Have you seen anything he'd been in before taking the role?
AT: No,
I met him the first time when we started making this movie, and I
think it was his first film. We got along very well together.
(Ed. Note: Though
known primarily for his stage work, Ejiofor has appeared in Amistad,
Greenwich Mean Time and It Was an Accident.)
MCN: How
did Stephen describe Senay to you?
AT: He
told me that Senay was much stronger than she thought she was. Her
religion and her culture permeated who she was, and her relationship
with Okwe.
Senay was a virgin
and very pure - she didn't understand why love wouldn't be enough
to carry them through whatever problems he had left behind in Nigeria,
where he had been a doctor. Because of her religion, she felt there
had to be purity in any relationship between a man and a woman.
MCN: You
don't meet very many virgins in the movies these days, except when
they're the brunt of some joke in teen comedies.
AT: It's
hard for us to understand her feelings because we're from a different
culture. She was very protective of her virginity. This
is something I didn't have to discuss with Stephen because it was
all there in the script.
MCN: What
is your ethnic background?
AT: Everyone
thinks I have an ethnic origin, and could be from North Africa or
parts of Asia, or Italy and Spain. But, as far as I know, I'm 100-percent
French.
MCN: Ludivine
Sagnier told me recently that her American agent kept trying to
convince her to accept jobs in dopey teen comedies. You're even quoted
as saying, "I wouldn't mind being in an American film for a laugh,
but I certainly don't want to be in Thingy Blah Blah 3, if you know
what I mean."
AT: (Laughs)
I haven't gotten an American agent yet, so I'm not in the same position.

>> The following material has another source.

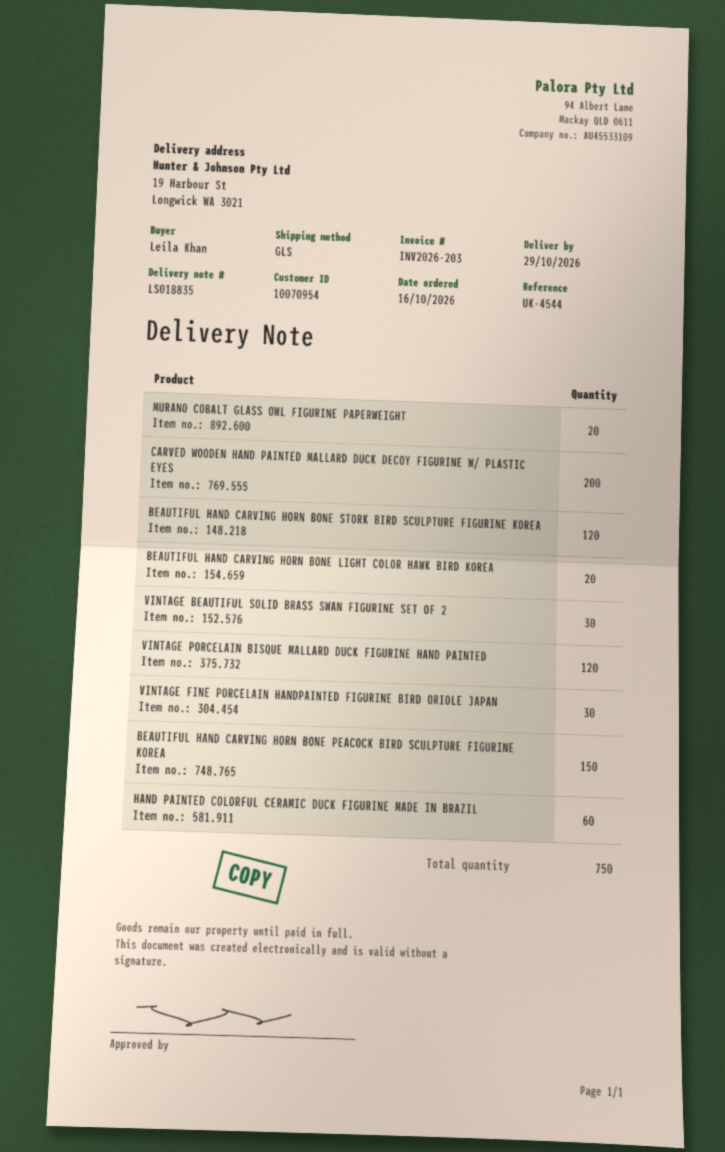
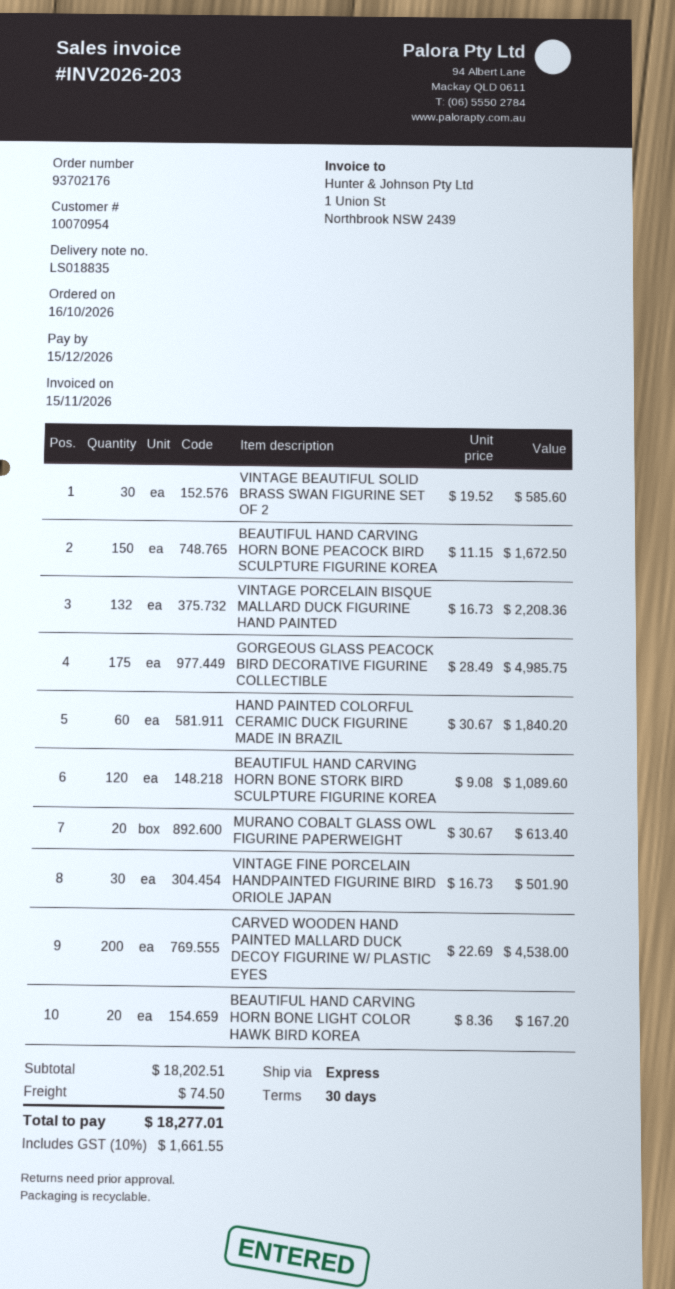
shipping method: GLS -> express
VINTAGE PORCELAIN BISQUE MALLARD DUCK FIGURINE HAND PAINTED: 120 -> 132
GORGEOUS GLASS PEACOCK BIRD DECORATIVE FIGURINE COLLECTIBLE: none -> 175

I'm not sure I'm quite ready to have someone be a prospector of jobs
for me, because I believe there's some kind of destiny involved with
meeting people ... some things are just meant to happen.
I've had a few
opportunities, but it takes a lot of guts to do something big in English.
I also believe there has to be some kind of a correlation - a truth
- between who I am and what I can play.